Crypto Crash Strikes Fear in Future of Play-to-Earn Gaming Economy
Despite being dubbed the future of gaming by some, P2E games faced a tough week.

The cryptocurrency bubble is popping, and the play-to-earn gaming market is along for the ride.
It’s been a volatile week for crypto, as Bitcoin—considered the most stable of the coins—dropped by more than $10,000, losing about one-third of its value in a week. Ethereum, the crypto token that many NFT projects run off of, is down, too, falling from nearly $3,000 per token on May 4 to as low as just over $1,800 on May 12.

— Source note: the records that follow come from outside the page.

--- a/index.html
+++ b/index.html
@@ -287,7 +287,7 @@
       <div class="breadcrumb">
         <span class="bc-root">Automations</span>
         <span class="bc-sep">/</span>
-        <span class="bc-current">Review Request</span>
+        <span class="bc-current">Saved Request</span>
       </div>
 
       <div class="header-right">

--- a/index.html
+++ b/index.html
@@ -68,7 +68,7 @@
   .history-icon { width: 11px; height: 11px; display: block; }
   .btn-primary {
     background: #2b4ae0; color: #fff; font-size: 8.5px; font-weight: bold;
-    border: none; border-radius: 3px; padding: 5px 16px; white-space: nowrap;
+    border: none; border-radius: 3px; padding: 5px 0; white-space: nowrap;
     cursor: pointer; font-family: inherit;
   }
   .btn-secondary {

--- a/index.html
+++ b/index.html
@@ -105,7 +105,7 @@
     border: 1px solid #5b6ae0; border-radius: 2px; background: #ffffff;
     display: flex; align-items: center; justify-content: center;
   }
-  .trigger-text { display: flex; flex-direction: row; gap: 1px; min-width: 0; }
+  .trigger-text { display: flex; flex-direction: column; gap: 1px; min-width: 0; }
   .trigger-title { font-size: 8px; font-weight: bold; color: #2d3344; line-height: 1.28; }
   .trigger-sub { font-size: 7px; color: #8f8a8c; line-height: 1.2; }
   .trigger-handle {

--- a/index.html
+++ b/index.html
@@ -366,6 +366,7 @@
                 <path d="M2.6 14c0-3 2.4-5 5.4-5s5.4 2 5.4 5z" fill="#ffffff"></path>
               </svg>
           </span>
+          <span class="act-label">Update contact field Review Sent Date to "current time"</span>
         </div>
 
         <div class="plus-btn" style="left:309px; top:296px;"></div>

Coins that are backing the play-to-earn games are taking the hit, too—with Polygon token dropping from $1 to $0.50, the Axie Infinity token dropping from roughly $30 to $20, and Smooth Love Potion token, used as another currency in the highly-popular, “Pokémon”-like, “Axie Infinity” game, falling below 1 cent for the first time.
Before we dive deeper here, it’s important to explain play-to-earn (P2E) games, how they work, and why they're important, as I’m not sure everyone keeps up with it as much as they do esports and streaming.

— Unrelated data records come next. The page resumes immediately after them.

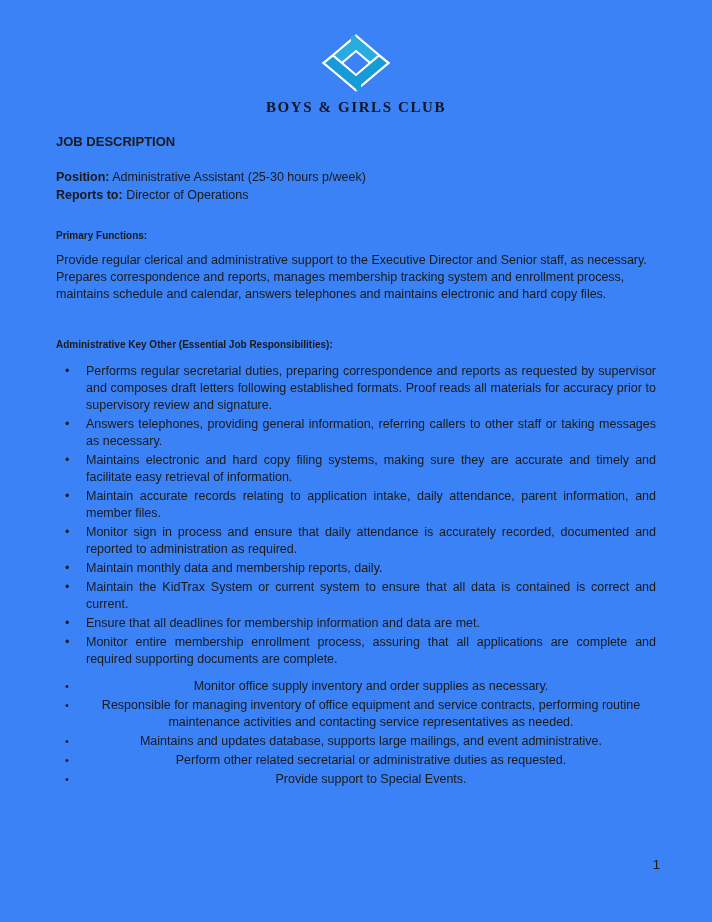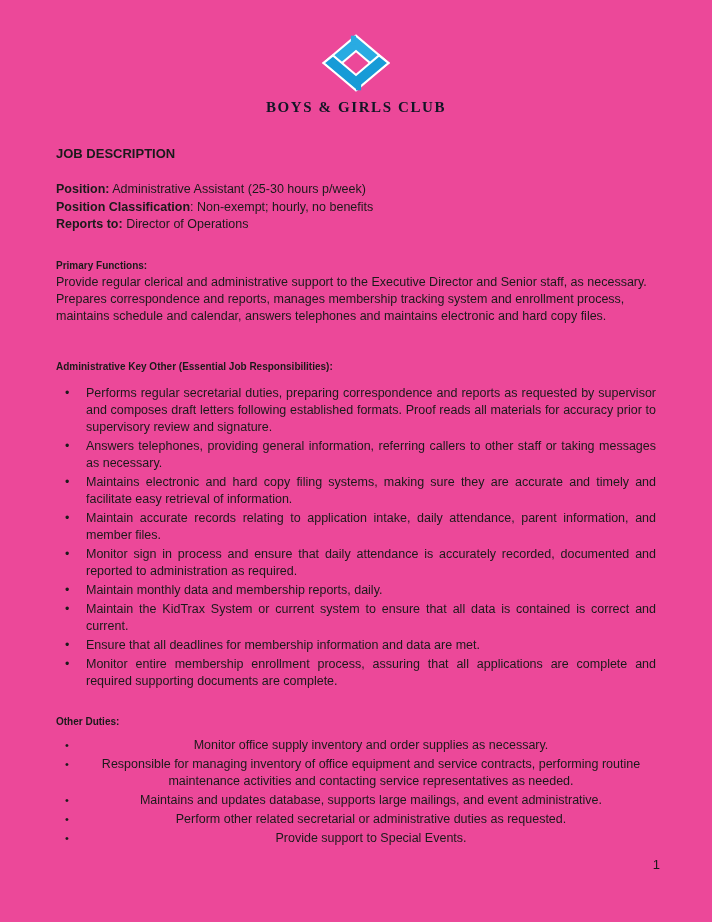--- a/index.html
+++ b/index.html
@@ -13,7 +13,7 @@
     width: 712px;
     height: 922px;
     margin: 0 auto;
-    background: #ec4899;
+    background: #3b82f6;
     position: relative;
     padding: 28px 56px 0 56px;
     overflow: hidden;

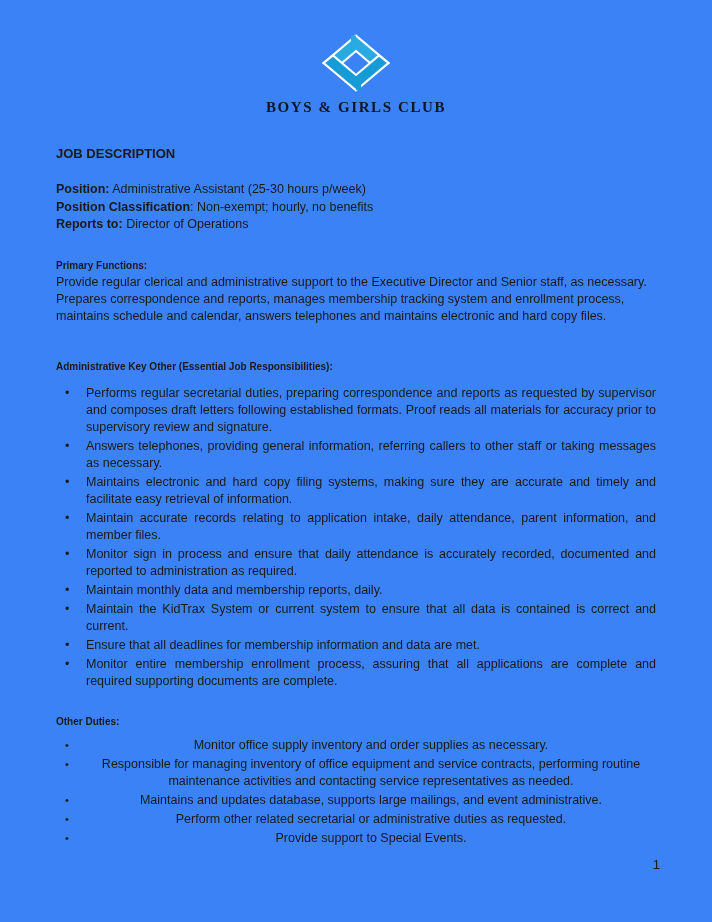--- a/index.html
+++ b/index.html
@@ -35,7 +35,7 @@
     color: #121625;
     margin-top: 1px;
   }
-  .doc-title { font-weight: bold; font-size: 13px; margin-top: 30px; }
+  .doc-title { font-weight: bold; font-size: 13px; margin-top: 18px; }
   .meta { margin-top: 20px; font-size: 12.5px; line-height: 17.5px; }
   .b { font-weight: bold; }
   .section-heading { font-weight: bold; font-size: 10px; margin-top: 26px; }

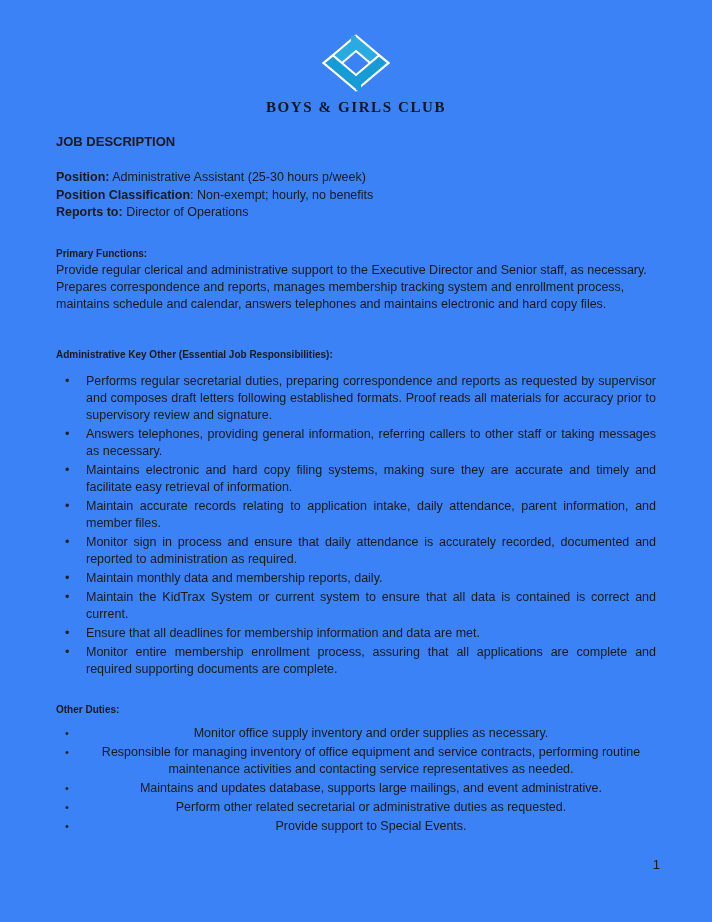--- a/index.html
+++ b/index.html
@@ -74,7 +74,6 @@
 
   <div class="meta">
     <div><span class="b">Position:</span> <span>Administrative Assistant (25-30 hours p/week)</span></div>
-    <div><span class="b">Position Classification</span><span>: Non-exempt; hourly, no benefits</span></div>
     <div><span class="b">Reports to:</span> <span>Director of Operations</span></div>
   </div>
 

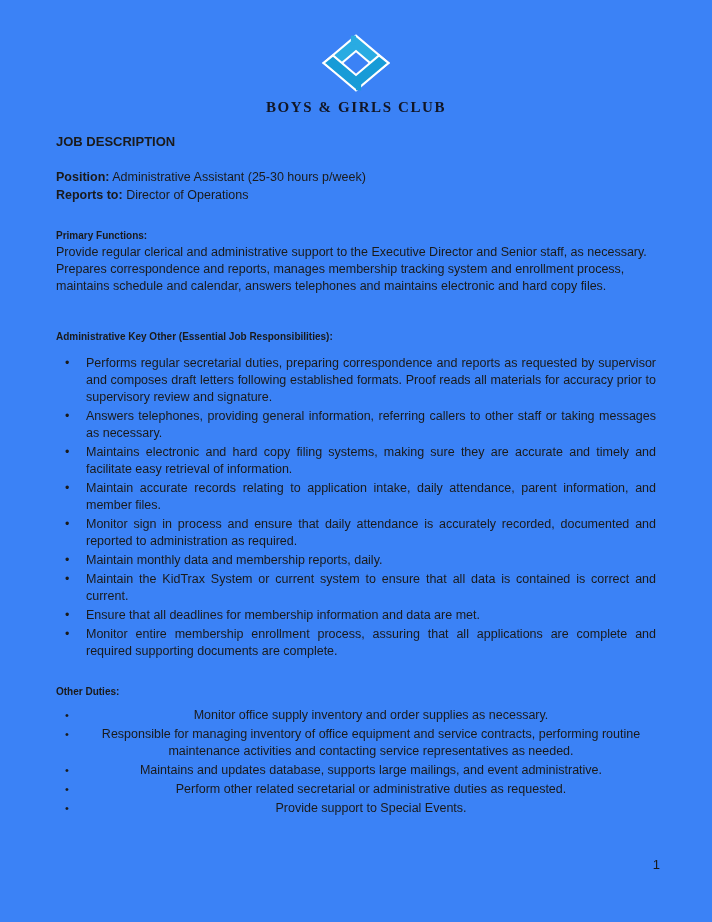--- a/index.html
+++ b/index.html
@@ -40,7 +40,7 @@
   .b { font-weight: bold; }
   .section-heading { font-weight: bold; font-size: 10px; margin-top: 26px; }
   .section-heading.gap-lg { margin-top: 36px; }
-  .para { font-size: 12.5px; line-height: 17px; margin-top: 3px; }
+  .para { font-size: 12.5px; line-height: 17px; margin-top: 11px; }
   .bullets { margin-top: 13px; }
   .bullets2 { margin-top: 10px; }
   .bullet { display: flex; font-size: 12.5px; line-height: 17px; margin-bottom: 2px; }

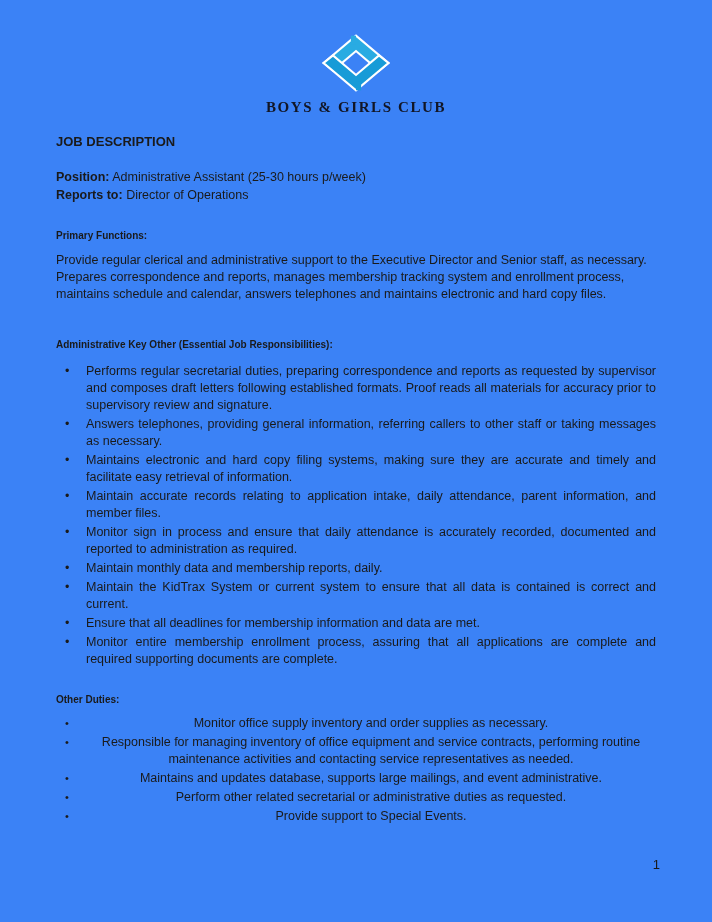--- a/index.html
+++ b/index.html
@@ -120,7 +120,6 @@
       </div>
   </div>
 
-  <div class="section-heading">Other Duties:</div>
   <div class="bullets bullets2">
     <div class="bullet">
         <span class="dot">•</span>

At their core, P2E games incentivize players by linking play time and effort to potential rewards—collectible items, often some form of non-fungible token (NFT), that are linked to a cryptocurrency and can be resold for real-world money. Through playing, players can not only earn at random, but in some games, such as “Axie Infinity,” clone, breed or create new collectibles of value. These games have become wildly popular in parts of Asia, such as the Philippines, where it’s becoming a budding profession to help people out of poverty.
For the past two years, investors viewing the gaming space as an opportunity have been sold on P2E games being the next big thing.
There are ideas and pitches that P2E games will replace the free-to-play (F2P) model, which saw the rise of everything from “League of Legends” to “Fortnite.” Venture capitalists invested more than $2.5 billion in studios and publishers building play-to-earn games and metaverse platforms in Q1 2022 alone, according to DappRadar. But the data to support that P2E is the next F2P isn’t there yet—especially in the Western world.
This week served as a sobering reality: Cryptocurrency is highly volatile, and when the coins that are seen as stable—namely Bitcoin and Ethereum—get hurt, so does everyone. So play-to-earn games are on notice, and until the crypto industry shores itself up, it’ll continue to rise and fall on the tides.